→ **Data excerpts**:
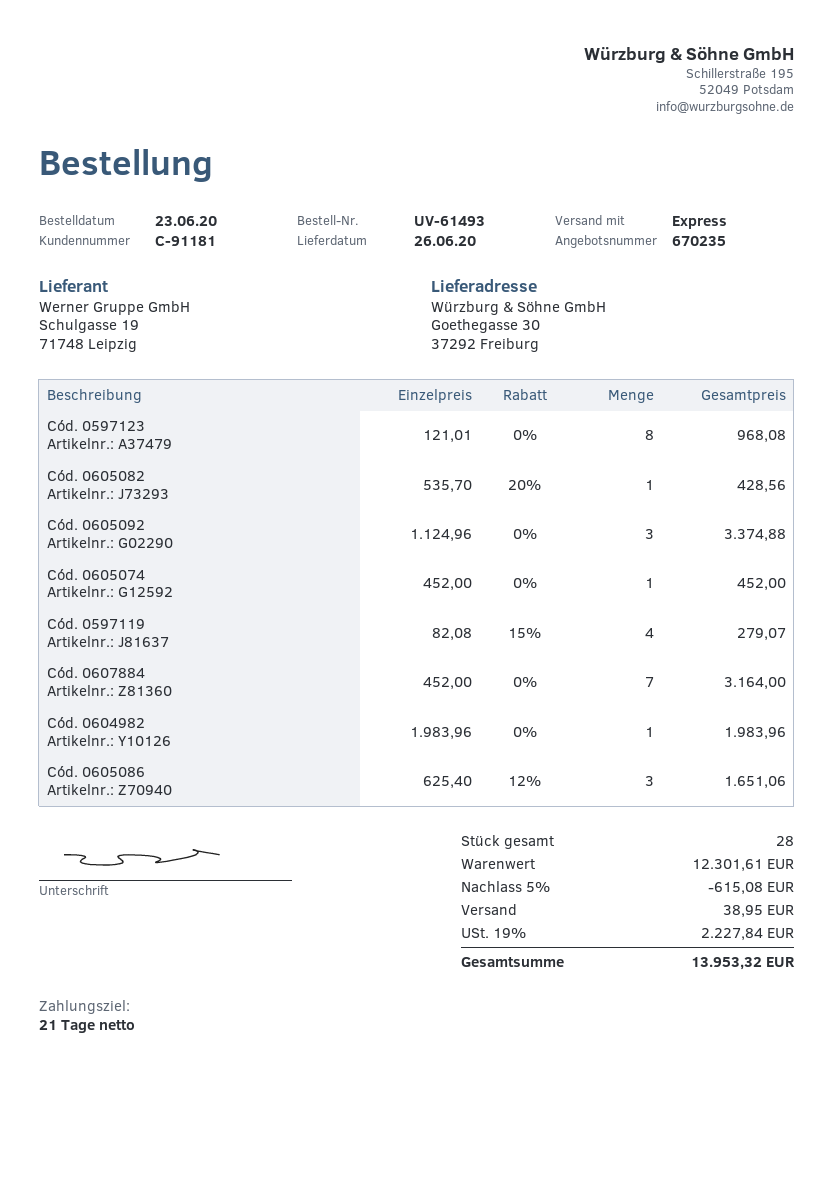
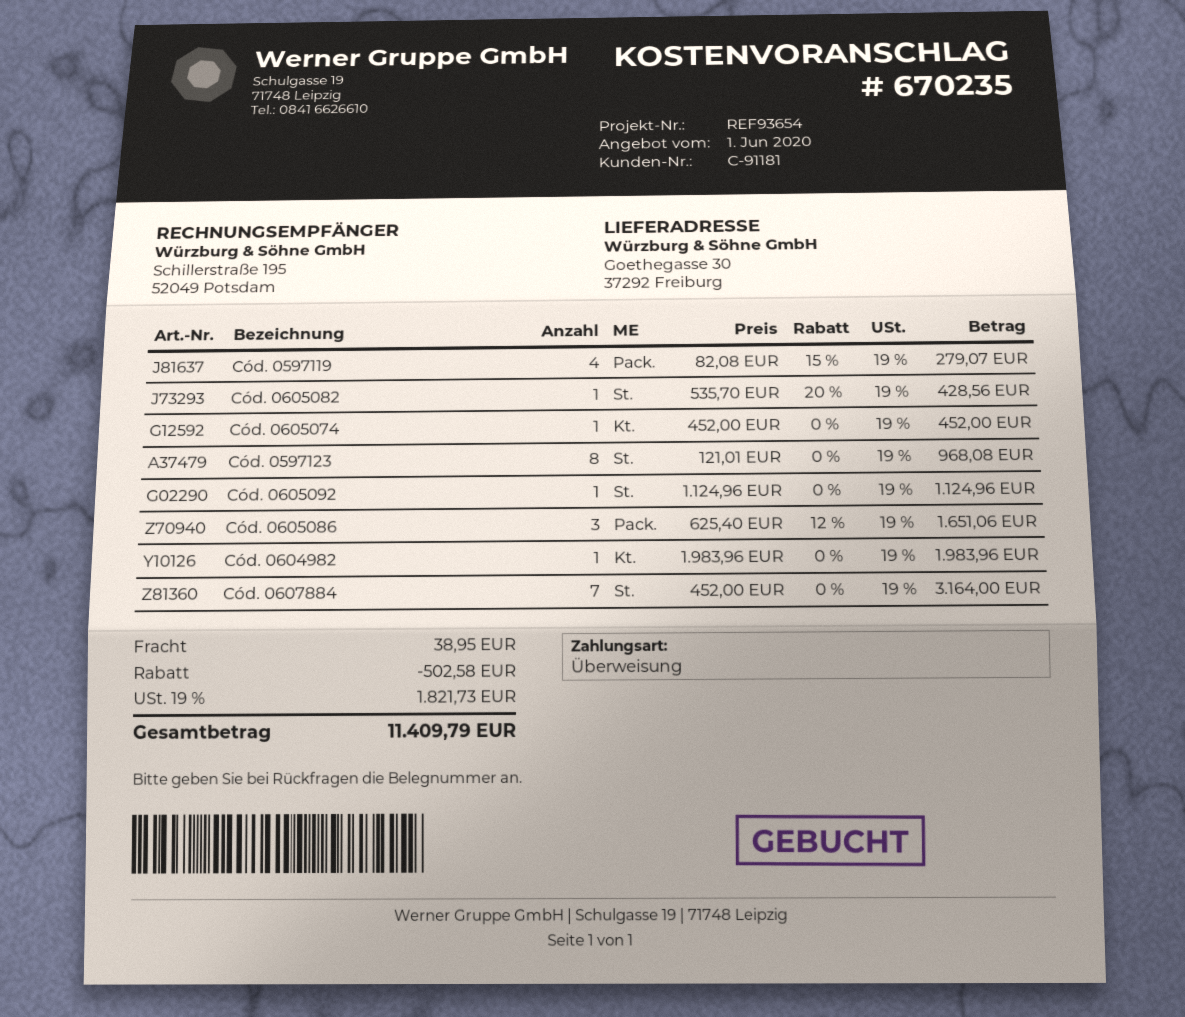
Cód. 0605092: 3 x 1124.96 = 3374.88 -> 1 x 1124.96 = 1124.96
discount: 615.08 -> 502.58
tax: 19% = 2227.84 -> 19% = 1821.73
total: 13953.32 -> 11409.79

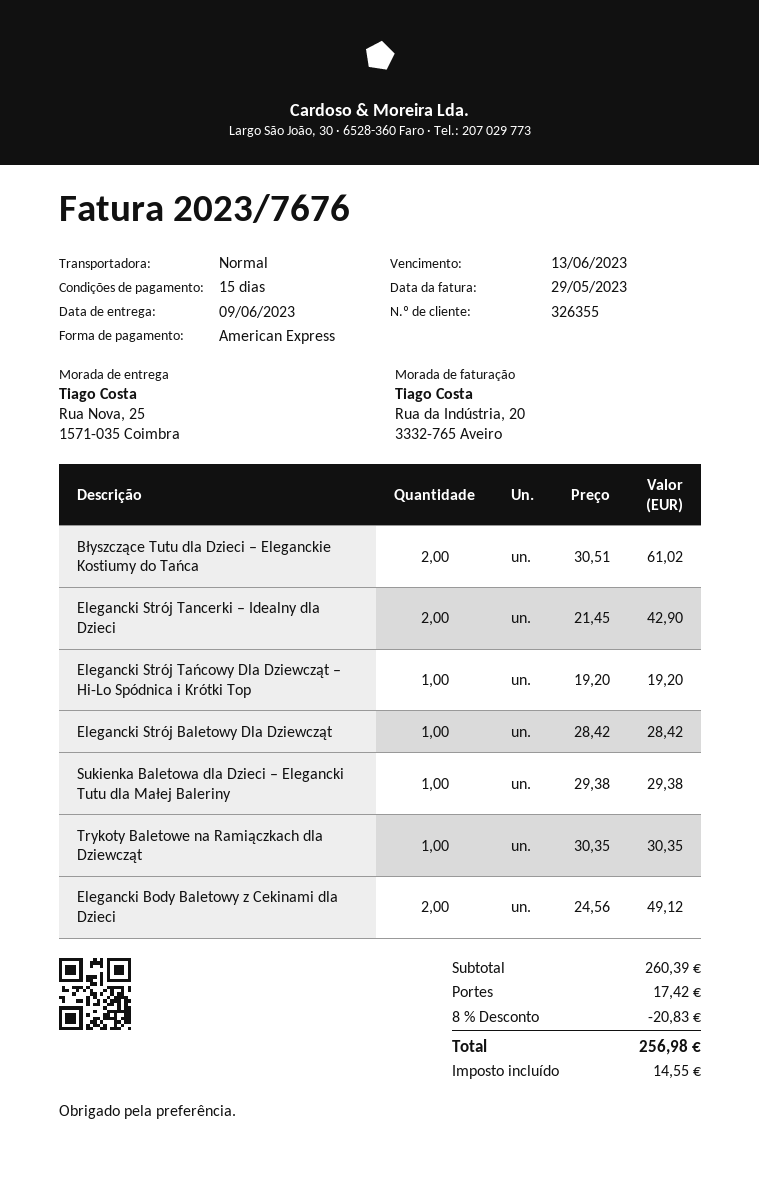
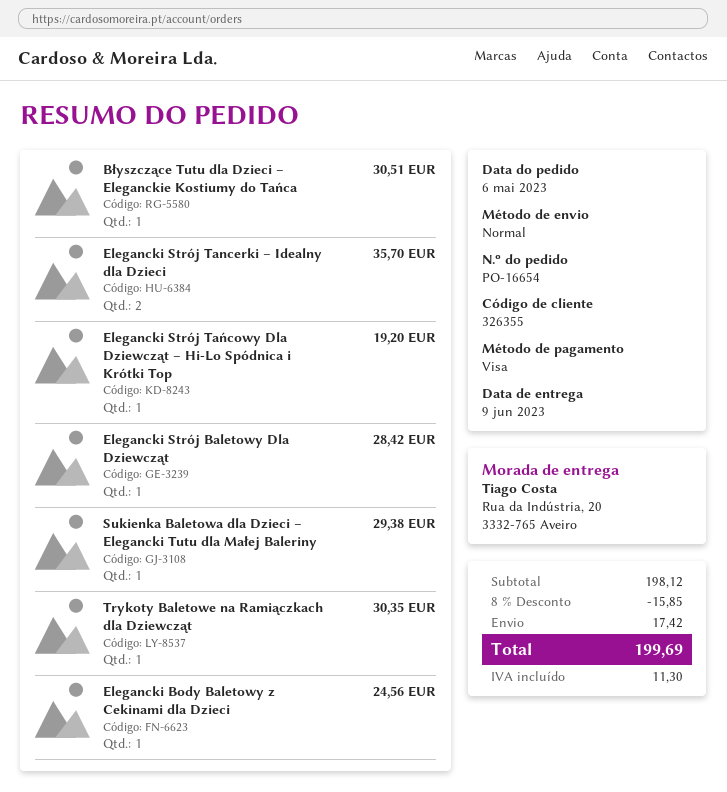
payment method: American Express -> Visa
ship to: Rua Nova, 25, 1571-035 Coimbra -> Rua da Indústria, 20, 3332-765 Aveiro
Błyszczące Tutu dla Dzieci – Eleganckie Kostiumy do Tańca: 2 for 61.02 -> 1 for 30.51
Elegancki Strój Tancerki – Idealny dla Dzieci: 2 for 42.90 -> 2 for 35.70
Elegancki Body Baletowy z Cekinami dla Dzieci: 2 for 49.12 -> 1 for 24.56
subtotal: 260.39 -> 198.12
discount: 8% = 20.83 -> 8% = 15.85
tax: 14.55 -> 11.30
total: 256.98 -> 199.69

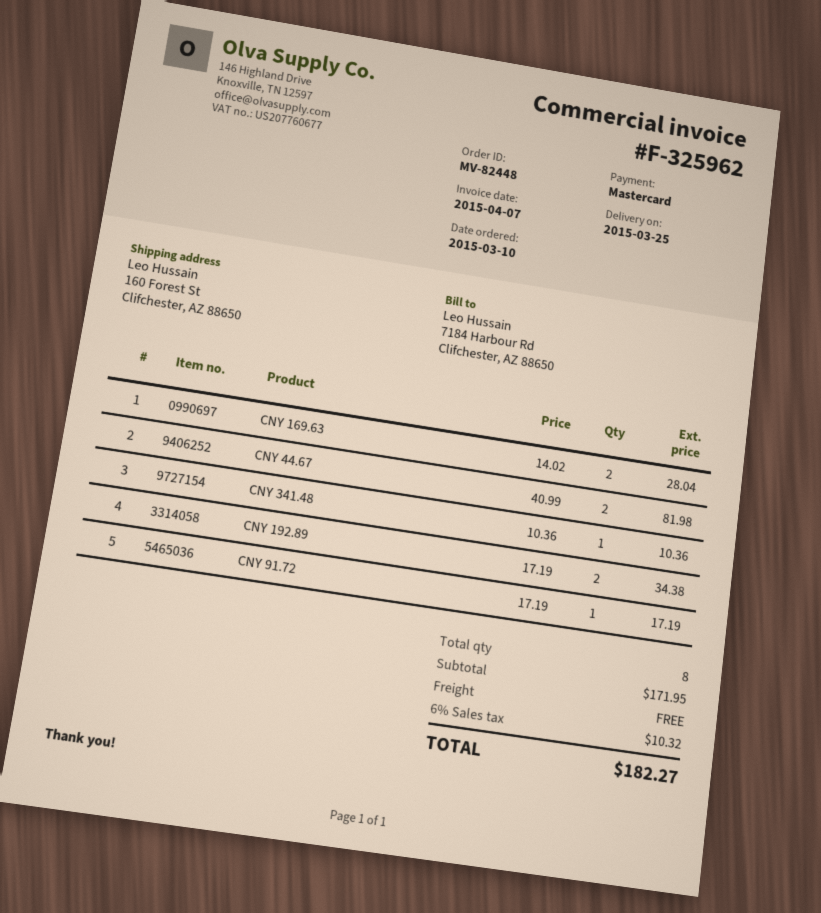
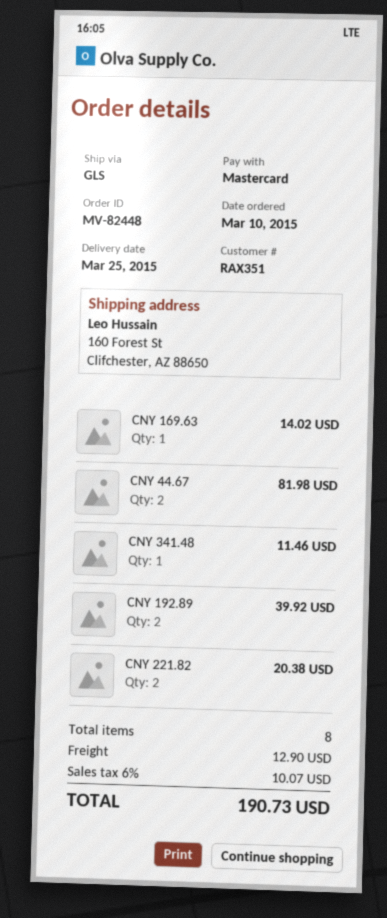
CNY 169.63: 2 for 28.04 -> 1 for 14.02
CNY 341.48: 1 for 10.36 -> 1 for 11.46
CNY 192.89: 2 for 34.38 -> 2 for 39.92
CNY 91.72: 1 for 17.19 -> none
CNY 221.82: none -> 2 for 20.38
shipping: 0.00 -> 12.90
tax: 6% = 10.32 -> 6% = 10.07
total: 182.27 -> 190.73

→ **Task prompt**:
Omit every picture, then repeat the remaining data exactly as it appears above.

→ **Result below**:
Cód. 0605092: 3 x 1124.96 = 3374.88 -> 1 x 1124.96 = 1124.96
discount: 615.08 -> 502.58
tax: 19% = 2227.84 -> 19% = 1821.73
total: 13953.32 -> 11409.79

payment method: American Express -> Visa
ship to: Rua Nova, 25, 1571-035 Coimbra -> Rua da Indústria, 20, 3332-765 Aveiro
Błyszczące Tutu dla Dzieci – Eleganckie Kostiumy do Tańca: 2 for 61.02 -> 1 for 30.51
Elegancki Strój Tancerki – Idealny dla Dzieci: 2 for 42.90 -> 2 for 35.70
Elegancki Body Baletowy z Cekinami dla Dzieci: 2 for 49.12 -> 1 for 24.56
subtotal: 260.39 -> 198.12
discount: 8% = 20.83 -> 8% = 15.85
tax: 14.55 -> 11.30
total: 256.98 -> 199.69

CNY 169.63: 2 for 28.04 -> 1 for 14.02
CNY 341.48: 1 for 10.36 -> 1 for 11.46
CNY 192.89: 2 for 34.38 -> 2 for 39.92
CNY 91.72: 1 for 17.19 -> none
CNY 221.82: none -> 2 for 20.38
shipping: 0.00 -> 12.90
tax: 6% = 10.32 -> 6% = 10.07
total: 182.27 -> 190.73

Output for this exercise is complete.